I used Time Machine to back out the previous install, then downloaded the latest 64-bit 5.4 beta version, as I'd googled for help on this and read someone saying that installed and worked well for them. It worked well for me... sort of. While I could now get the GUI and phpMyAdmin to connect via localhost, the WordPress installer said it couldn't connect to the database. Examining the config files for phpMyAdmin and WordPress, I noticed that phpMyAdmin and the GUI had you specify the port while WordPress didn't. So, instead of localhost, I specified the host as "127.0.0.1:3306". Voila.
Itunes was great. I copied my Music folder contents from my backup to my new install and my whole music/podcast catalog was ready, willing, and able.
Productivity applications presented their own set of problems, some unrelated to Snow Leopard.
I use an old USB PC keyboard hooked up to a KVM switch that lets me double-press the Scroll Lock key to swap my keyboard, mouse, and monitor between two different machines (my MacBook Pro and an older PC). Since I'm used to the home and end keys from years of PC use, I use an app called Double Command to get "PC style home and end keys". This makes the home and end keys act as expected in my text editor, browser, etc. This time, instead of installing the Mac-centric redux of OpenOffice.org, NeoOffice, I downloaded the Mac version of OpenOffice.org.
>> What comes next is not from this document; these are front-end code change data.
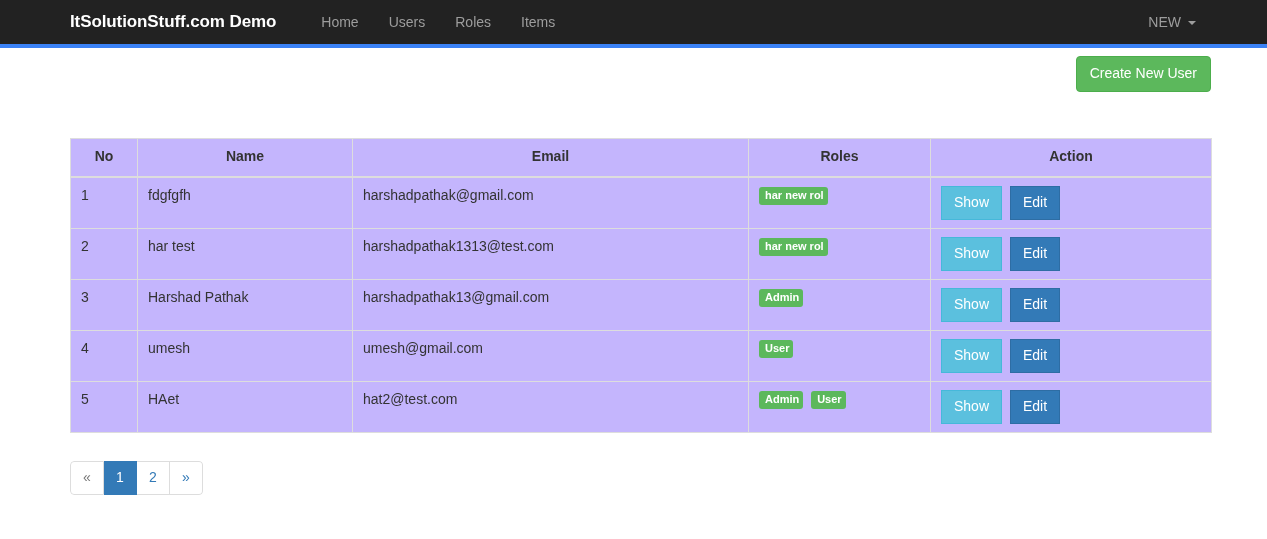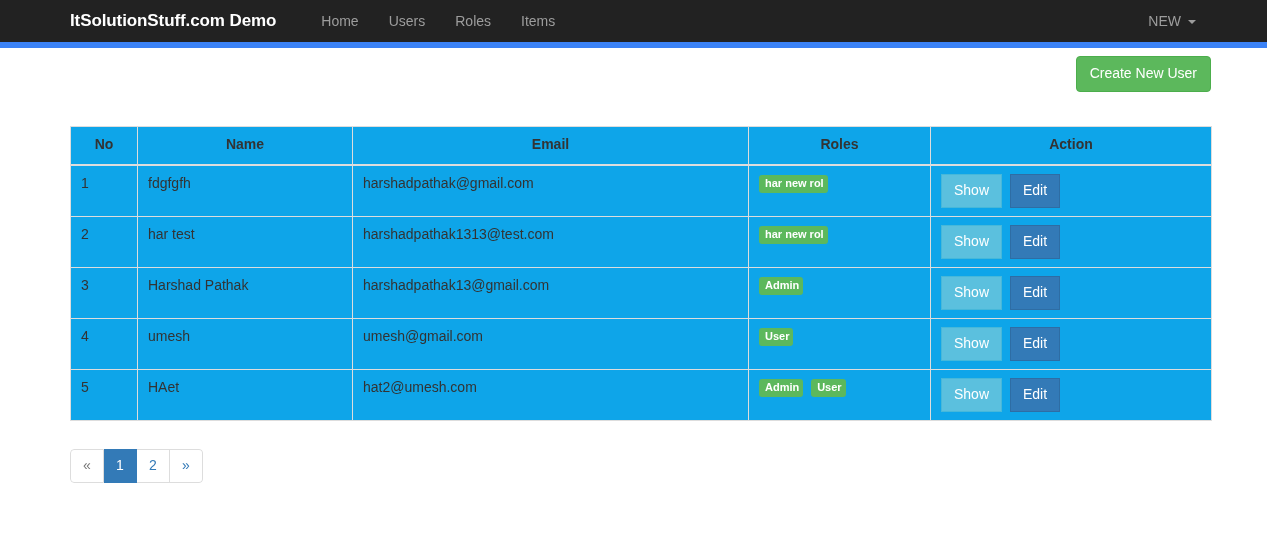--- a/index.html
+++ b/index.html
@@ -22,7 +22,7 @@
   .navbar {
     height: 48px;
     background: #222222;
-    border-bottom: 6px solid #3b82f6;
+    border-bottom: 4px solid #3b82f6;
     display: flex;
     align-items: center;
     padding: 0 0 0 0;

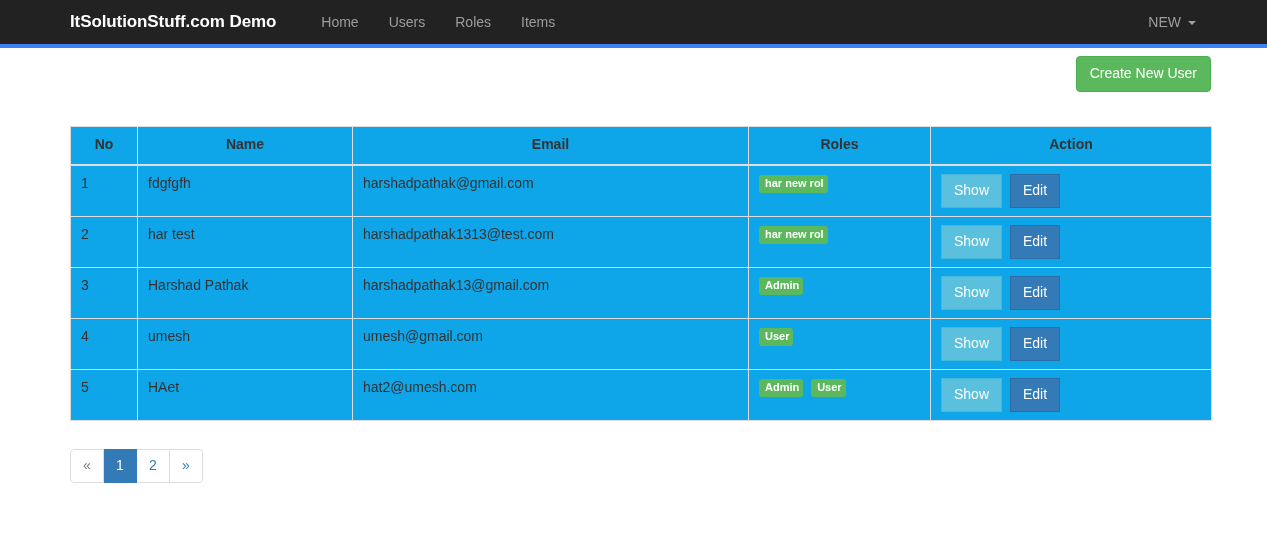--- a/index.html
+++ b/index.html
@@ -136,9 +136,9 @@
   table.data-table {
     width: 1141px;
     border-collapse: collapse;
-    background: #0ea5e9;
+    background: #c4b5fd;
     table-layout: fixed;
-    margin-top: 0px;
+    margin-top: 12px;
   }
   table.data-table th,
   table.data-table td {

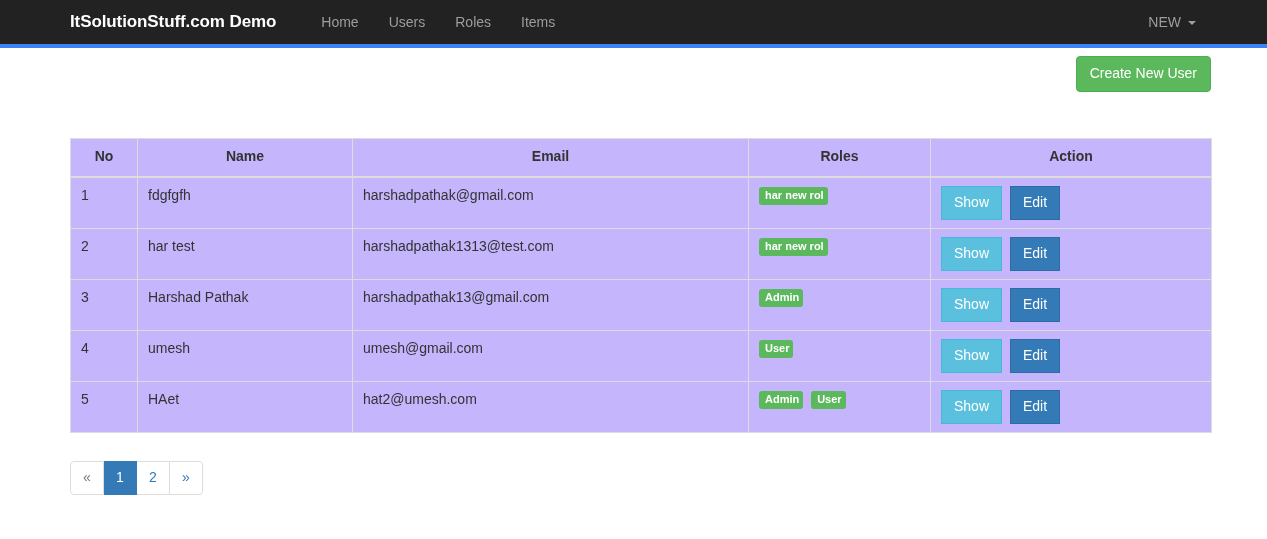--- a/index.html
+++ b/index.html
@@ -348,7 +348,7 @@
       <tr>
         <td class="col-no">5</td>
         <td class="col-name">HAet</td>
-        <td class="col-email">hat2@umesh.com</td>
+        <td class="col-email">hat2@test.com</td>
         <td class="col-roles">
           <span class="label-badge">Admin</span>
           <span class="label-badge">User</span>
Here's the fun part. OpenOffice.org makes the home and end keys work as expected without Double Command. But when it's turned on, they work to advance the cursor one word or back one word. So, either turn off Double Command every time I run the word processor, but turn it on for all my other apps, or install NeoOffice? NeoOffice. NeoOffice lags a smidge behind OpenOffice.org in features, but I can live with it.
Graphics... I'm trying to go all open source and freeware, plus not use any apps that require Rosetta. The downside of this is that the GIMP (Photoshop substitute) and Inkscape (Illustrator Substitute) run via X11. That means they have a Unix interface, use the control instead of command key, and don't drag-n-drop well, if at all. They can also be slow to start and have some other idiosyncracies.
I've read a lot about GIMP's confusing and unintuitive user interface. I'll confirm it after installing 2.6.7. It worked fine, and after a slow first start, I could boot it in about 15 seconds on subsequent starts, even with quitting out of X11 too. Drag-n-drop didn't work and while it would import my Photoshop files, the text layers were not editable, which makes it a deal killer right there. I've got a lot of label/icon/button templates where I just change the text as needed. If I have to throw all of those away or recreate them... I still can't afford to go with CS4/5, but perhaps a cheaper alternative like Pixelmator 1.5 which is supposed to have Snow Leopard support when it releases any day now...
Inkscape, which I love, won't boot on Snow Leopard according to the forums, and the only option is to try a development version which will work, albeit with some bugs. The next stable release is getting close, and it will hopefully support Snow Leopard.
Considering the huge number of apps that have issues with Snow Leopard, I'm definitely going to advise everyone to wait a couple of months to let all the developers get Snow Leopard support into their apps. As for Apple, well, you've let me down again. Perhaps I'm an edge case with my need for cross-platform tools and preference for open source apps. But when I switched from Windows XP to Tiger and now from Tiger to Snow Leopard, I have had VERY far from an "it just works" experience.